Unfortunately, there’s nothing I can do to reduce that hard graft part. It comes about because changing behaviour is hard. We fall back into old habits easily; we have real life to contend with and can’t always control every aspect that we’d like when we’re training, and a myriad of other reasons that all conspired to make training less efficient than is ideal. So you begin to think that you aren’t getting anywhere. 

I know that’s not true. 

And often when clients come back for a behaviour top up I can prove it. I remind them of what was happening when they first came to see me. How their dog couldn’t even eat food outside to begin with and now they’re telling me that their dog can only pass another one within 3 ft if they use a lot of treats. 

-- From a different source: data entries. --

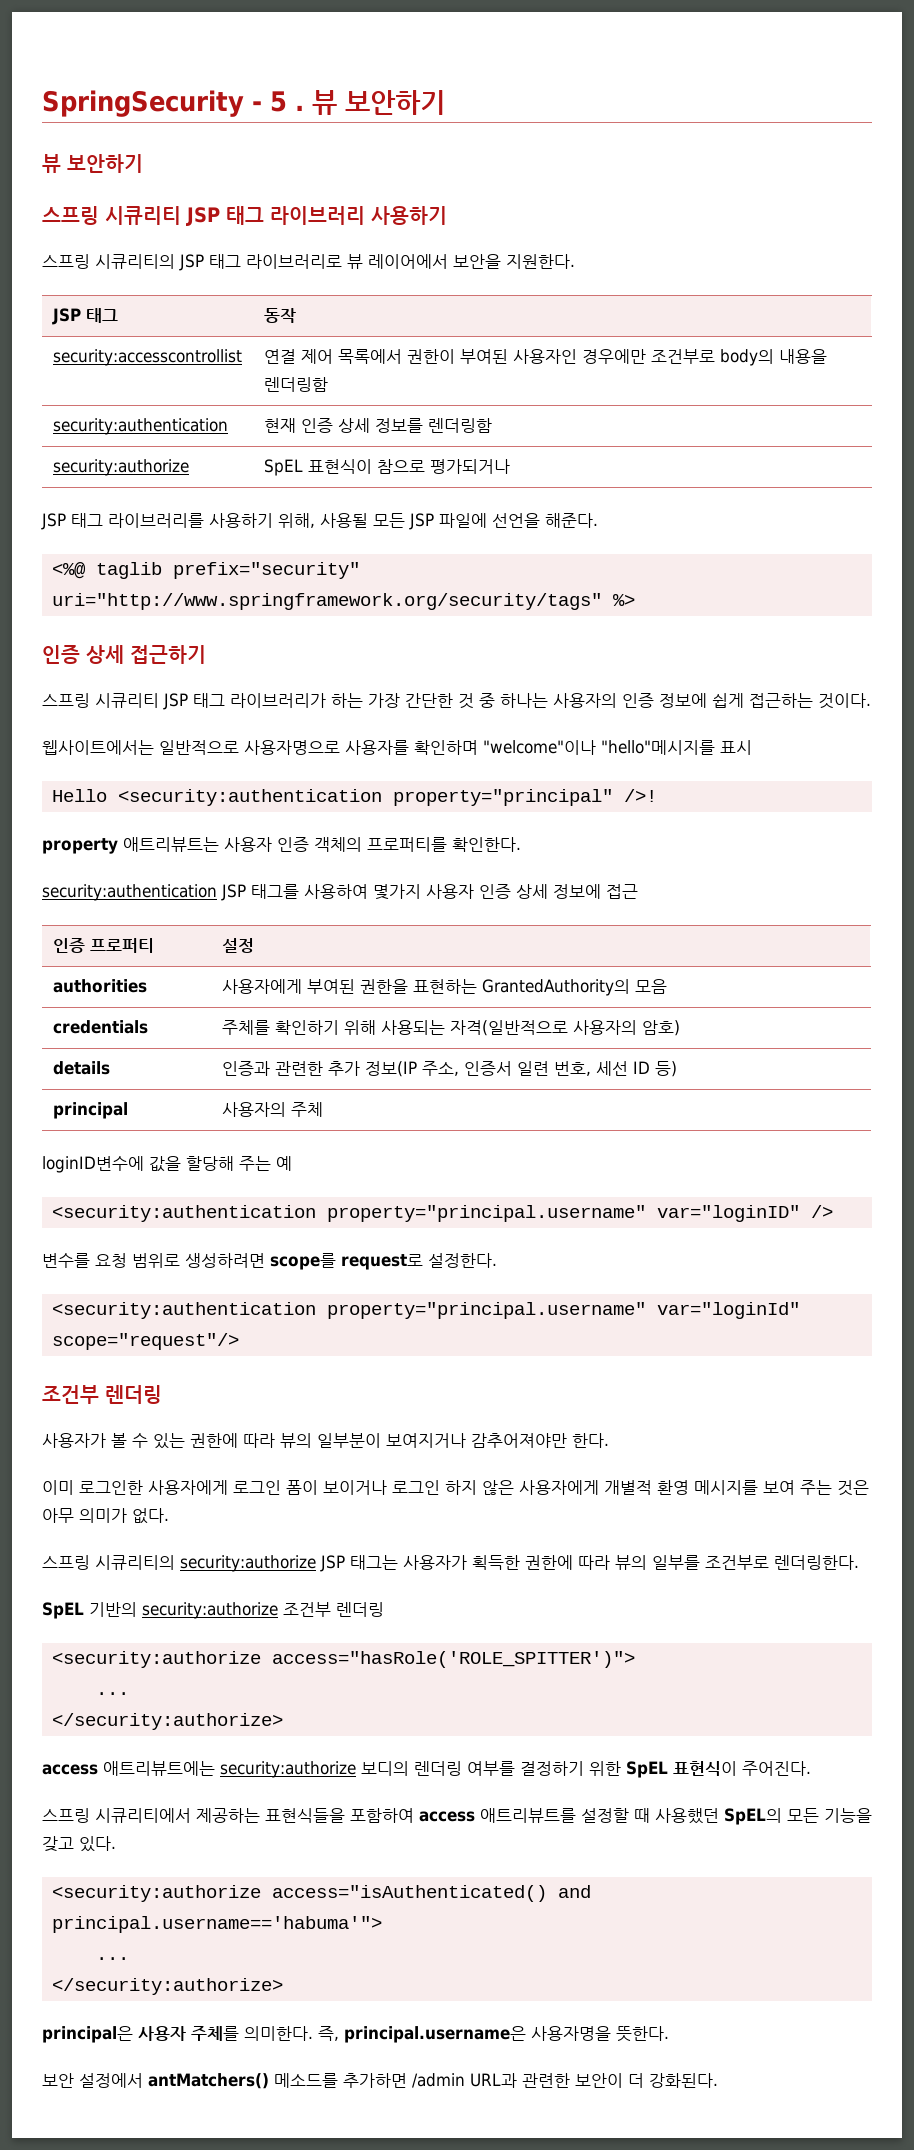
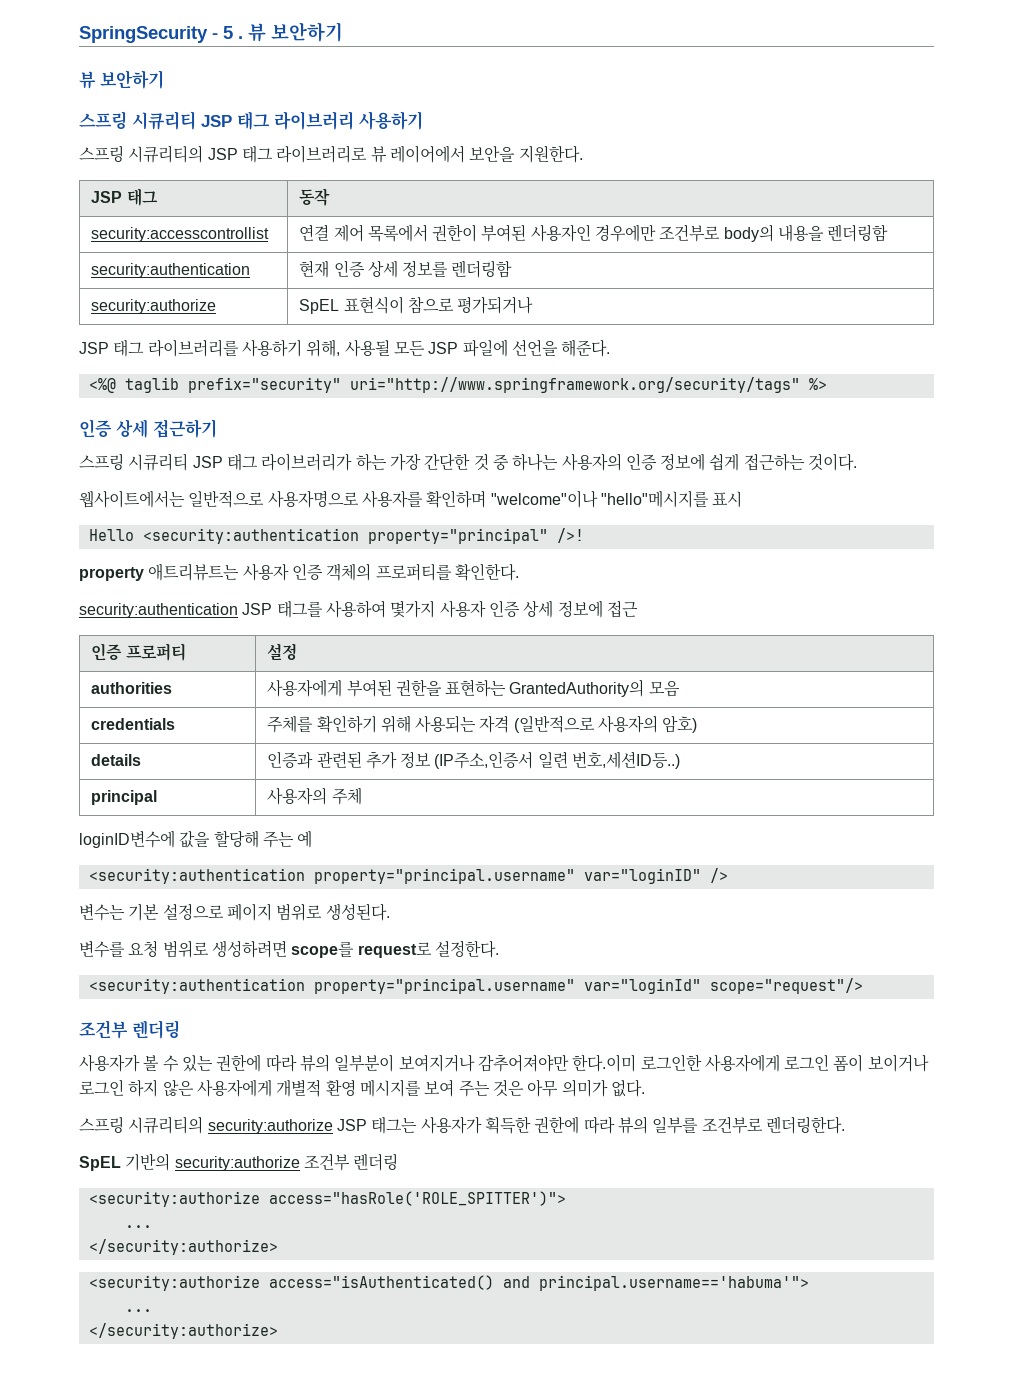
[449,1020,568,1036] 자격(일반적으로 -> [479,715,595,733] 자격 (일반적으로
[274,1061,677,1077] 관련한 추가 정보(IP 주소, 인증서 일련 번호, 세선 ID 등) -> [316,751,681,769] 관련된 추가 정보 (IP주소,인증서 일련 번호,세션ID등..)
(834, 1211) none -> [79,903,390,921] // 변수는 기본 설정으로 페이지 범위로 생성된다.
[572,1433,609,1448] [42,1480,74,1495] 한다. // 이미 -> [572,1054,637,1072] 한다.이미
[42,1761,811,1778] [42,1808,872,1825] [42,1836,116,1852] // access 애트리뷰트에는 security:authorize 보디의 렌더링 여부를 결정하기 위한 SpEL 표현식이 주어진다. // 스프링 시큐리티에서 제공하는 표현식들을 포함하여 access 애트리뷰트를 설정할 때 사용했던 SpEL의 모든 기능을 갖고 있다. -> (278, 1247) none
[42,2026,669,2043] [42,2073,718,2089] // principal은 사용자 주체를 의미한다. 즉, principal.username은 사용자명을 뜻한다. // 보안 설정에서 antMatchers() 메소드를 추가하면 /admin URL과 관련한 보안이 더 강화된다. -> (278, 1331) none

Can you imagine if I’d told them that was where they’d be when we first started? Would they have even believed me?

Or the clients who tell me that their dog ran off chasing a deer that ran right past them in the park, and only came back after a minute of calling. I have to remind them that when we first started working together that their dog would ignore them on a walk completely, could never be off lead because they would just head off over the horizon and they’d be searching for them for hours. If I’d told them at the start of their training that they would be confident enough in their recall to have their dog off lead in the park, knowing there were deer present (if not expecting them to run within a few feet of them) there’s no way that they would have thought that was possible. 

Most clients have pretty modest goals for their dog’s behaviour when they first come to see me. And that’s a good thing. Somewhere along the way those goals grow, and that’s fine too. Just remember what your first goals were and remember to celebrate the fact that you hit them. And that you hit them so well you’ve now set even greater ones.

Compare with where you were, not with anyone else. You won’t be comparing like with like I promise you.